Identification of Tumor Antigens

The identification of many antigens expressed by naturally occurring human tumors represents a major advance in the field of tumor immunology. Various biochemical and molecular genetic approaches have been used to identify these antigens. For tumor antigens recognized by CD8+ cytotoxic T lymphocytes (CTLs), investigators have established cloned lines of tumor-reactive CTLs from cancer patients and used these as probes to specifically identify the relevant peptide antigens or the genes encoding the peptides. For example, many cloned CTL lines specific for melanomas have been generated from the T cells of patients. Melanomas, which are malignant tumors of melanocytes, are often readily accessible, surgically resectable tumors that may be grown in tissue culture. The T cells can be isolated from peripheral blood, lymph nodes draining the tumor, or directly from tumor tissue removed from patients.
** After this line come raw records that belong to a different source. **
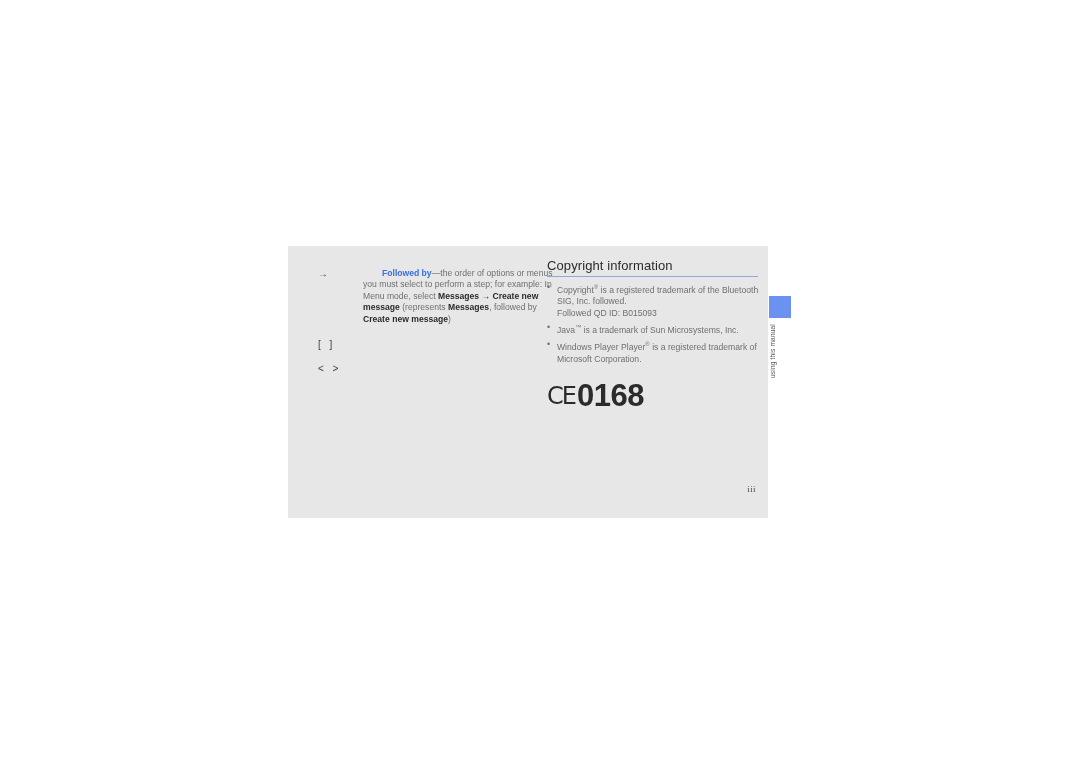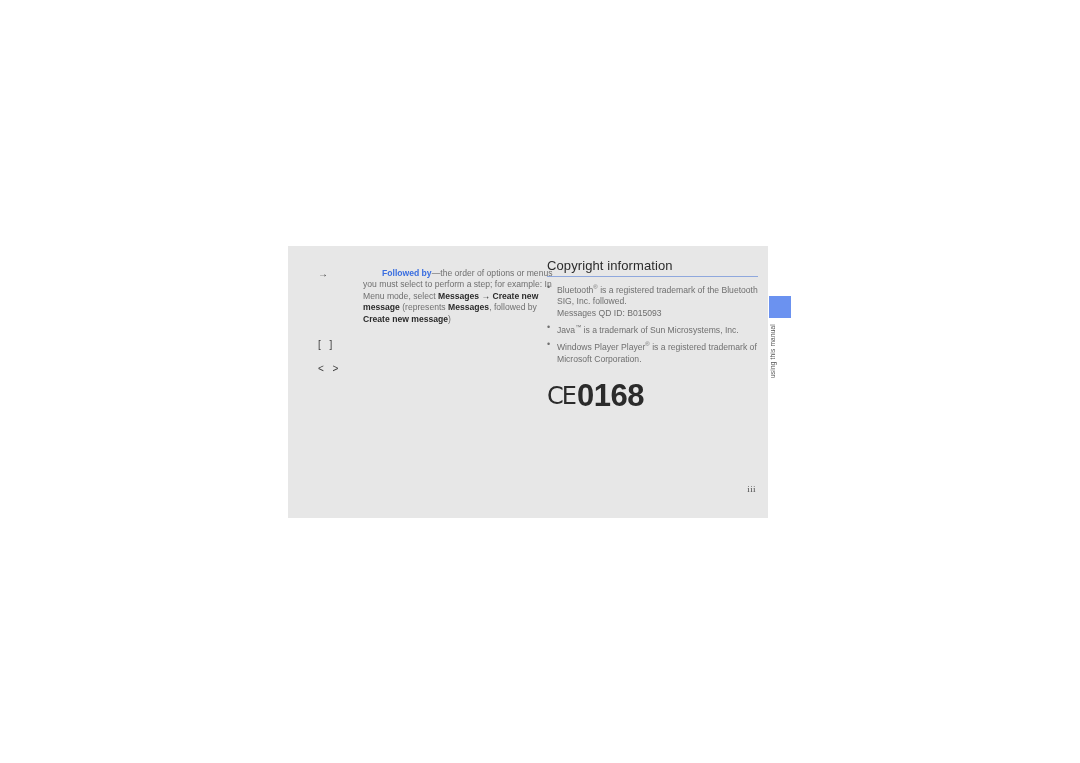"Bluetooth" span { text: Bluetooth -> Copyright }
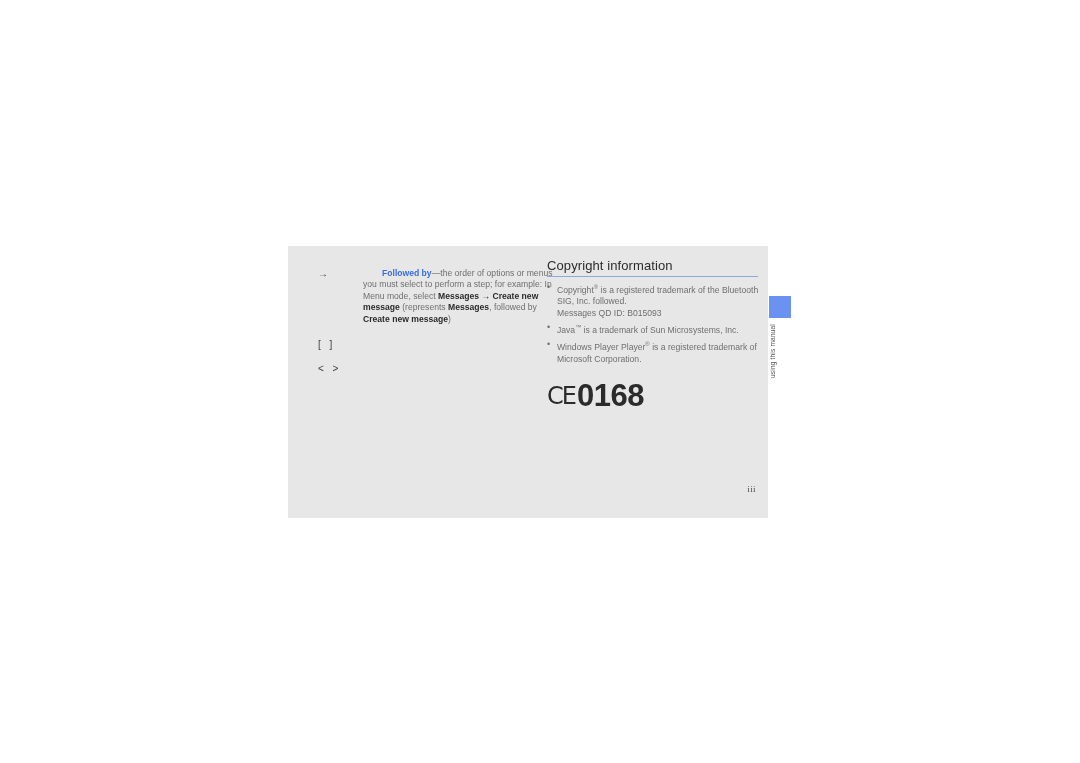"Messages QD ID: B015093" span { text: Messages -> Followed }
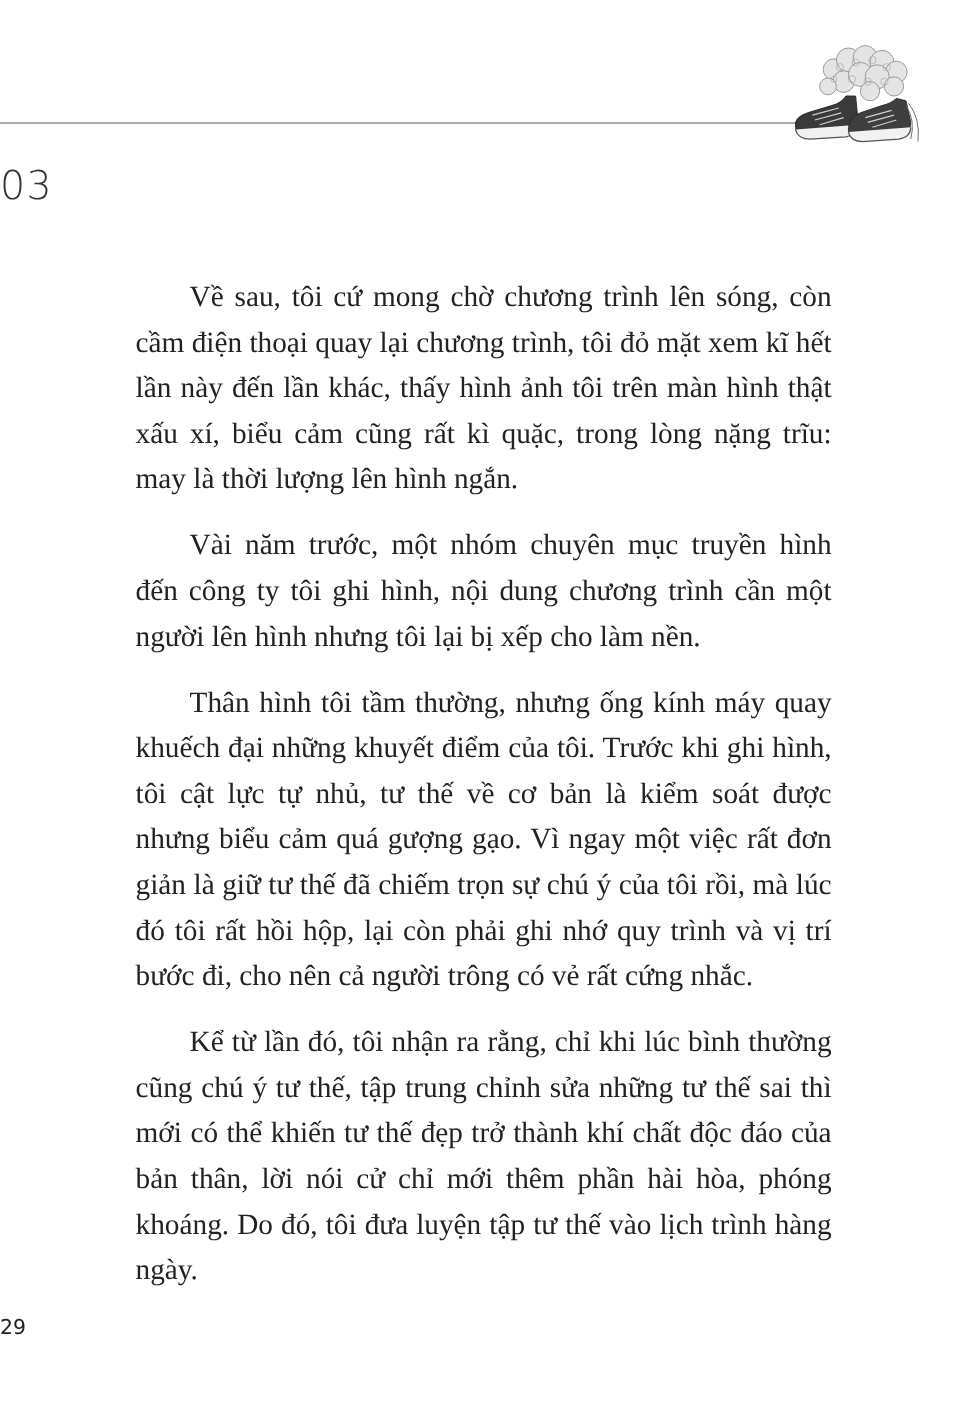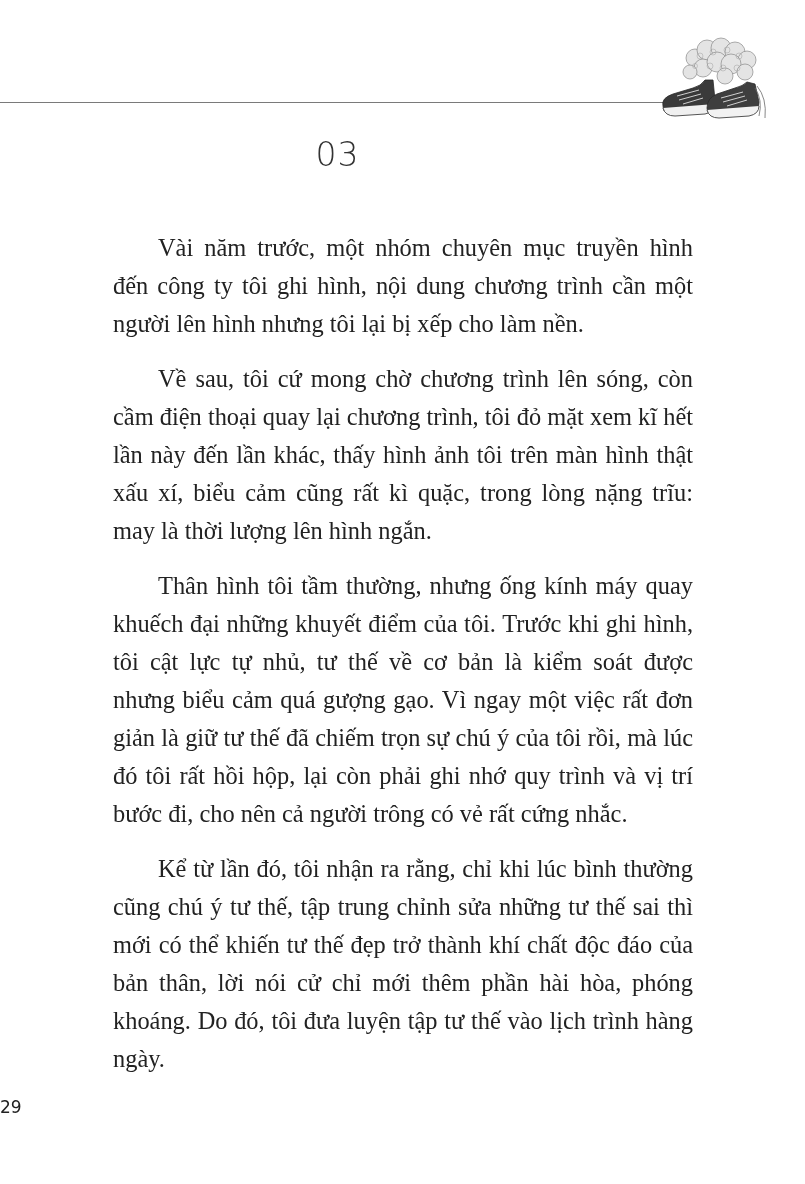"03" .chapter-number { text-align: center -> none }
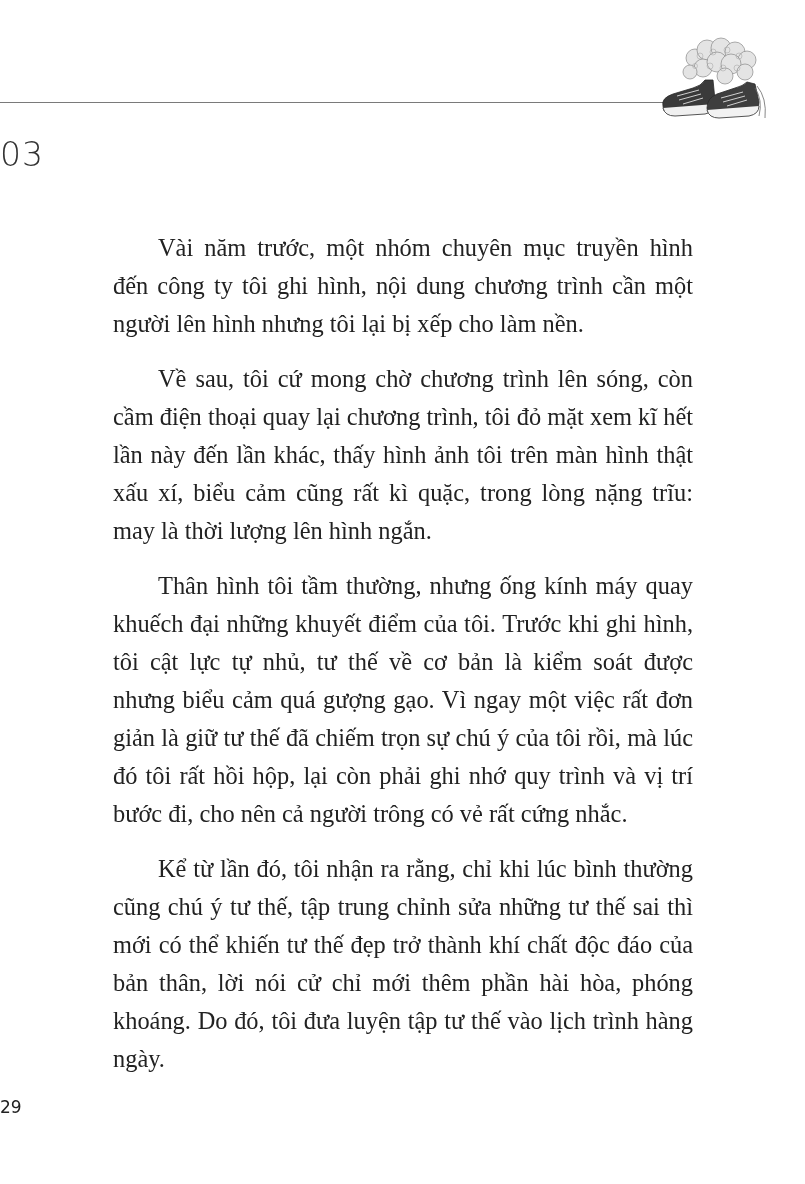"Vài năm trước, một nhóm" p { order: before "Về sau, tôi cứ mong" -> after "Về sau, tôi cứ mong" }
These T cells can be stimulated to grow in vitro by coculture with the tumor cells, and individual clones can be isolated. Because the T cells and the tumor are from the same individual, the major his-tocompatibility complex (MHC) restriction of the T cells matches the MHC alleles expressed by the tumor. These tumor antigen-specific CTL clones have been used to detect responses to tumor-derived peptides or responses to proteins made by complementary DNA (cDNA) libraries of the tumor (Fig. 17-3). Such approaches were first used to identify human melanoma antigens that stimulated CTL responses in patients with melanoma. The same methods have been used to identify antigens that are recognized by CD4+ helper cells, in which case the probes are helper T cell clones derived from patients' CD4+ T cells.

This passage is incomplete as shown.